When John comes home after work, Edward looks for lightning bolts from his aunt. John always wears an apprehensive expression when he enters the room, which Edward can tell irritates Lacey, even on her better days. After dinner, Lacey goes upstairs, and it’s John’s turn to sit beside Edward. He punches at his tablet or computer. He is rarely without a screen in front of him.

Edward holds another plate on his lap and counts in his head, like he did while playing the piano, to measure the time between bites. He’s been able to eat only by changing the reasons. He used to eat because he was hungry, or because he loved a specific food. Now he eats to stay out of the hospital and to keep from worrying his aunt and uncle. He handles a saltine by the corner, and the metronome beats: one and two and three and four.

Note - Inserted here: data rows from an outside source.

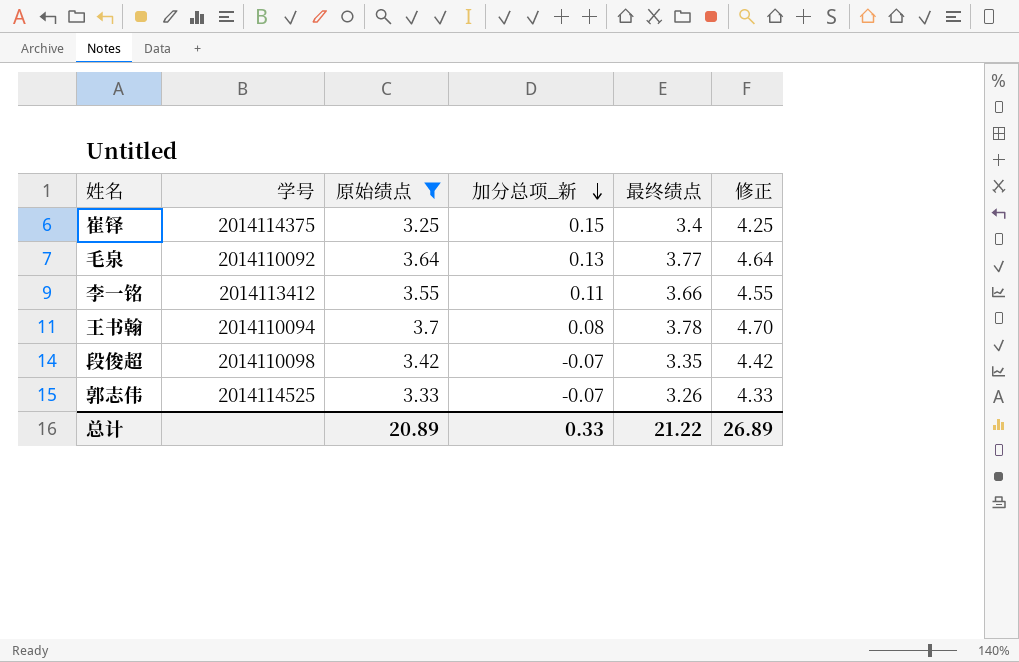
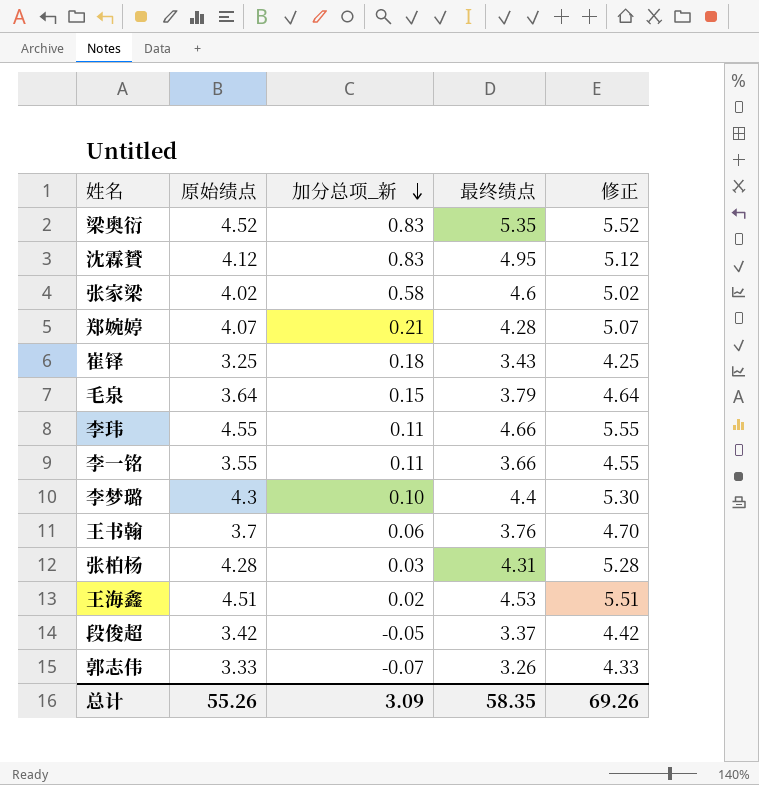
filter: 原始绩点 <= 3.7 -> none
column 学号 | position: 2 -> none
崔铎 | 加分总项_新: 0.15 -> 0.18
崔铎 | 最终绩点: 3.4 -> 3.43
毛泉 | 加分总项_新: 0.13 -> 0.15
毛泉 | 最终绩点: 3.77 -> 3.79
王书翰 | 加分总项_新: 0.08 -> 0.06
王书翰 | 最终绩点: 3.78 -> 3.76
段俊超 | 加分总项_新: -0.07 -> -0.05
段俊超 | 最终绩点: 3.35 -> 3.37
总计 | 原始绩点: 20.89 -> 55.26
总计 | 加分总项_新: 0.33 -> 3.09
总计 | 最终绩点: 21.22 -> 58.35
总计 | 修正: 26.89 -> 69.26

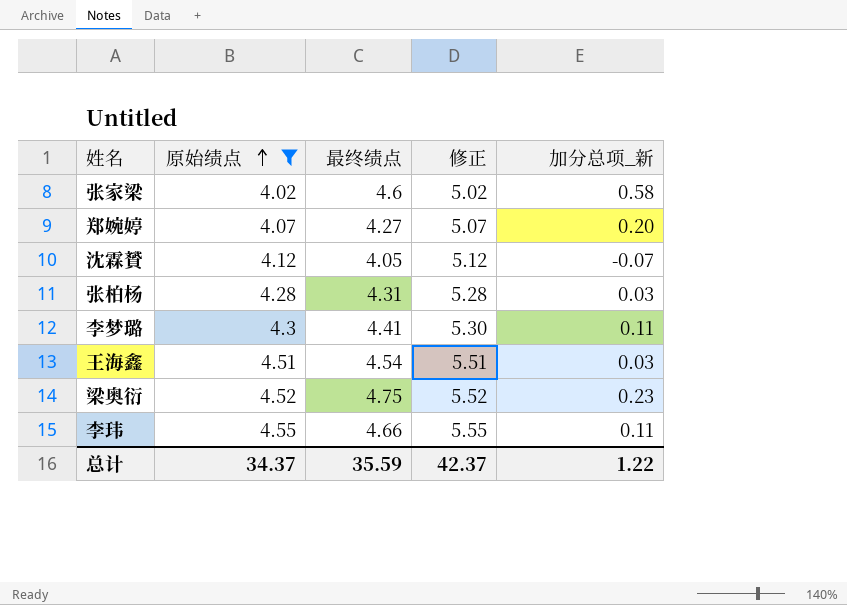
filter: none -> 原始绩点 >= 4.02
row order: 加分总项_新 descending -> 原始绩点 ascending
column 加分总项_新 | position: 3 -> 5
郑婉婷 | 最终绩点: 4.28 -> 4.27
郑婉婷 | 加分总项_新: 0.21 -> 0.20
沈霖贇 | 最终绩点: 4.95 -> 4.05
沈霖贇 | 加分总项_新: 0.83 -> -0.07
李梦璐 | 最终绩点: 4.4 -> 4.41
李梦璐 | 加分总项_新: 0.10 -> 0.11
王海鑫 | 最终绩点: 4.53 -> 4.54
王海鑫 | 加分总项_新: 0.02 -> 0.03
梁奥衍 | 最终绩点: 5.35 -> 4.75
梁奥衍 | 加分总项_新: 0.83 -> 0.23
总计 | 原始绩点: 55.26 -> 34.37
总计 | 最终绩点: 58.35 -> 35.59
总计 | 修正: 69.26 -> 42.37
总计 | 加分总项_新: 3.09 -> 1.22

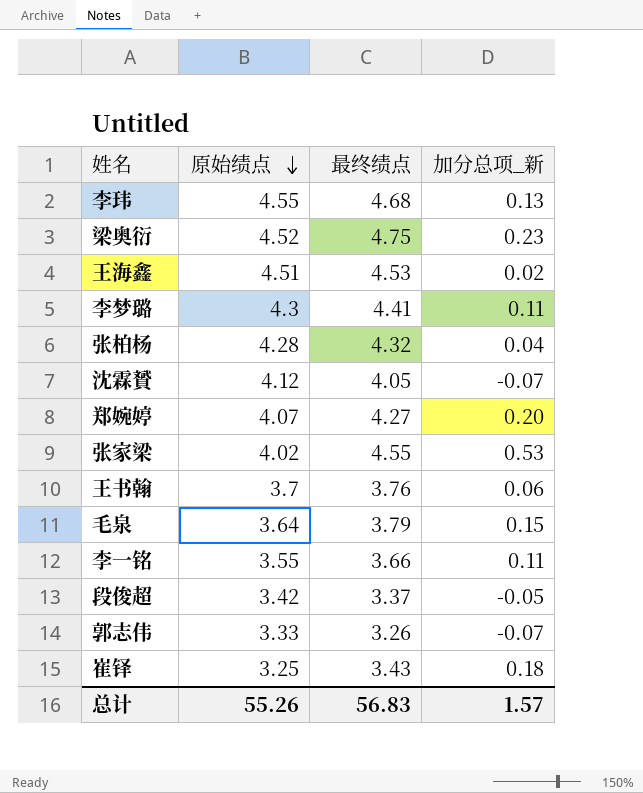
filter: 原始绩点 >= 4.02 -> none
row order: 原始绩点 ascending -> 原始绩点 descending
column 修正 | formula: [原始绩点] + 1 -> none
李玮 | 最终绩点: 4.66 -> 4.68
李玮 | 加分总项_新: 0.11 -> 0.13
王海鑫 | 最终绩点: 4.54 -> 4.53
王海鑫 | 加分总项_新: 0.03 -> 0.02
张柏杨 | 最终绩点: 4.31 -> 4.32
张柏杨 | 加分总项_新: 0.03 -> 0.04
张家梁 | 最终绩点: 4.6 -> 4.55
张家梁 | 加分总项_新: 0.58 -> 0.53
总计 | 原始绩点: 34.37 -> 55.26
总计 | 最终绩点: 35.59 -> 56.83
总计 | 加分总项_新: 1.22 -> 1.57

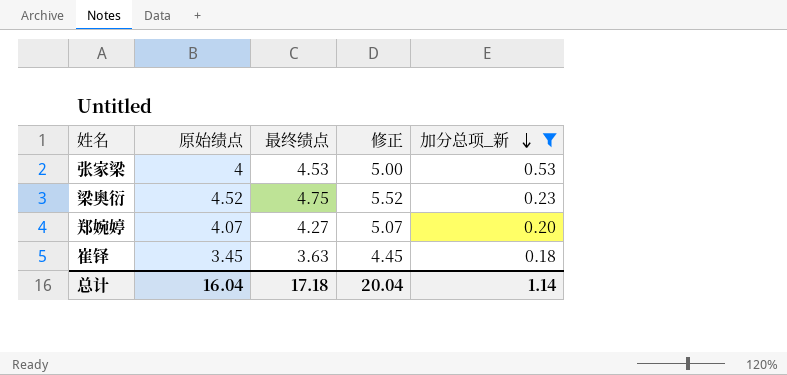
filter: none -> 加分总项_新 >= 0.18
row order: 原始绩点 descending -> 加分总项_新 descending
column 修正 | formula: none -> [原始绩点] + 1
张家梁 | 原始绩点: 4.02 -> 4
张家梁 | 最终绩点: 4.55 -> 4.53
崔铎 | 原始绩点: 3.25 -> 3.45
崔铎 | 最终绩点: 3.43 -> 3.63
总计 | 原始绩点: 55.26 -> 16.04
总计 | 最终绩点: 56.83 -> 17.18
总计 | 加分总项_新: 1.57 -> 1.14

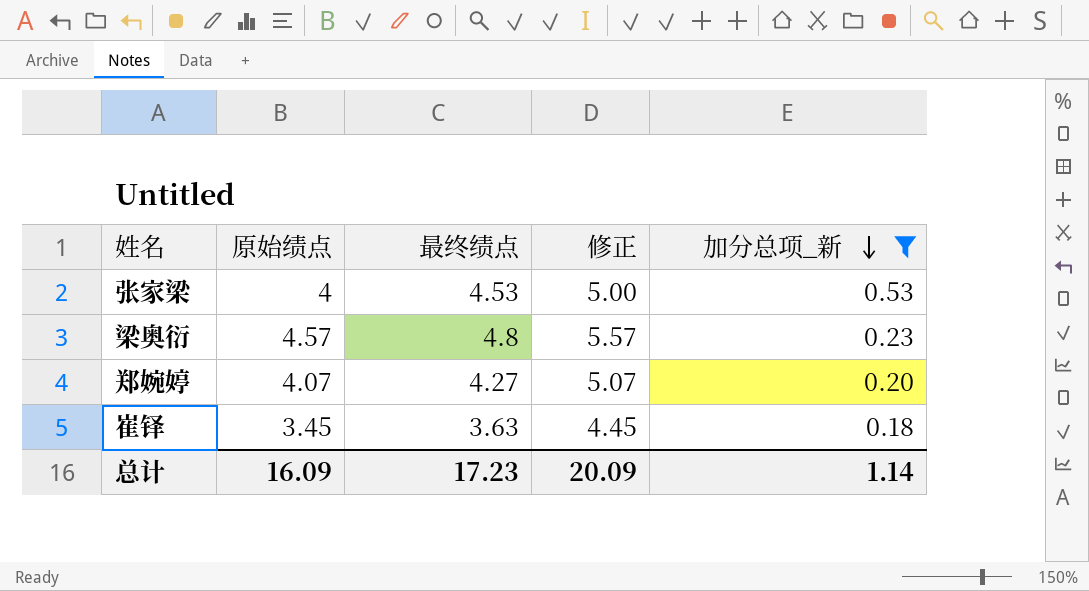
梁奥衍 | 原始绩点: 4.52 -> 4.57
梁奥衍 | 最终绩点: 4.75 -> 4.8
梁奥衍 | 修正: 5.52 -> 5.57
总计 | 原始绩点: 16.04 -> 16.09
总计 | 最终绩点: 17.18 -> 17.23
总计 | 修正: 20.04 -> 20.09

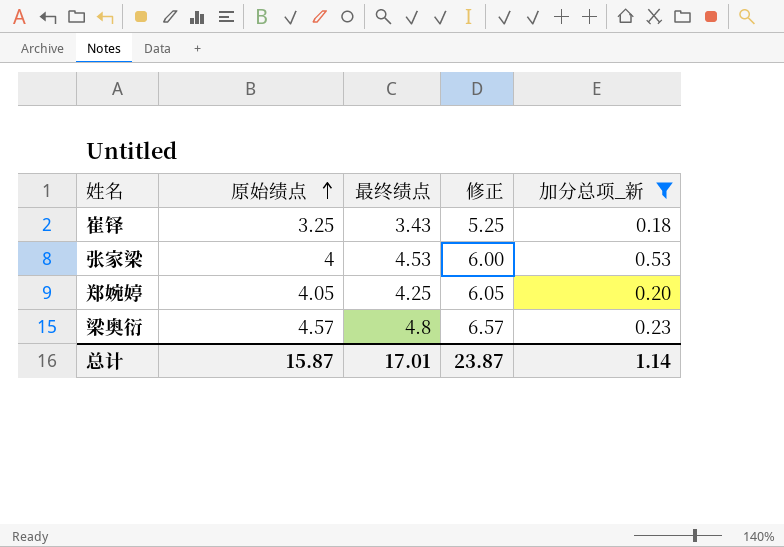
row order: 加分总项_新 descending -> 原始绩点 ascending
column 修正 | formula: [原始绩点] + 1 -> [原始绩点] + 2
崔铎 | 原始绩点: 3.45 -> 3.25
崔铎 | 最终绩点: 3.63 -> 3.43
郑婉婷 | 原始绩点: 4.07 -> 4.05
郑婉婷 | 最终绩点: 4.27 -> 4.25
总计 | 原始绩点: 16.09 -> 15.87
总计 | 最终绩点: 17.23 -> 17.01
总计 | 修正: 20.09 -> 23.87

He’s halfway through the contents of the plate when the flatness inside him pulls back, like a sheet on a bed, and he suddenly knows that his uncle’s activity on the tablet has to do with the flight. Edward looks sideways, but, as always, John has the screen tipped away from his nephew.

“What are you doing on there?” Edward asks.

John’s movements are usually slow; he appears to be paying only half-attention most of the time. But this is a direct question from his nephew, who hardly speaks and has perhaps not asked a single non-survival-related question of him since he woke up in the Colorado hospital. John sits up straight, and that throws off his balance. As a result, the tablet ricochets out of his hands and onto the floor.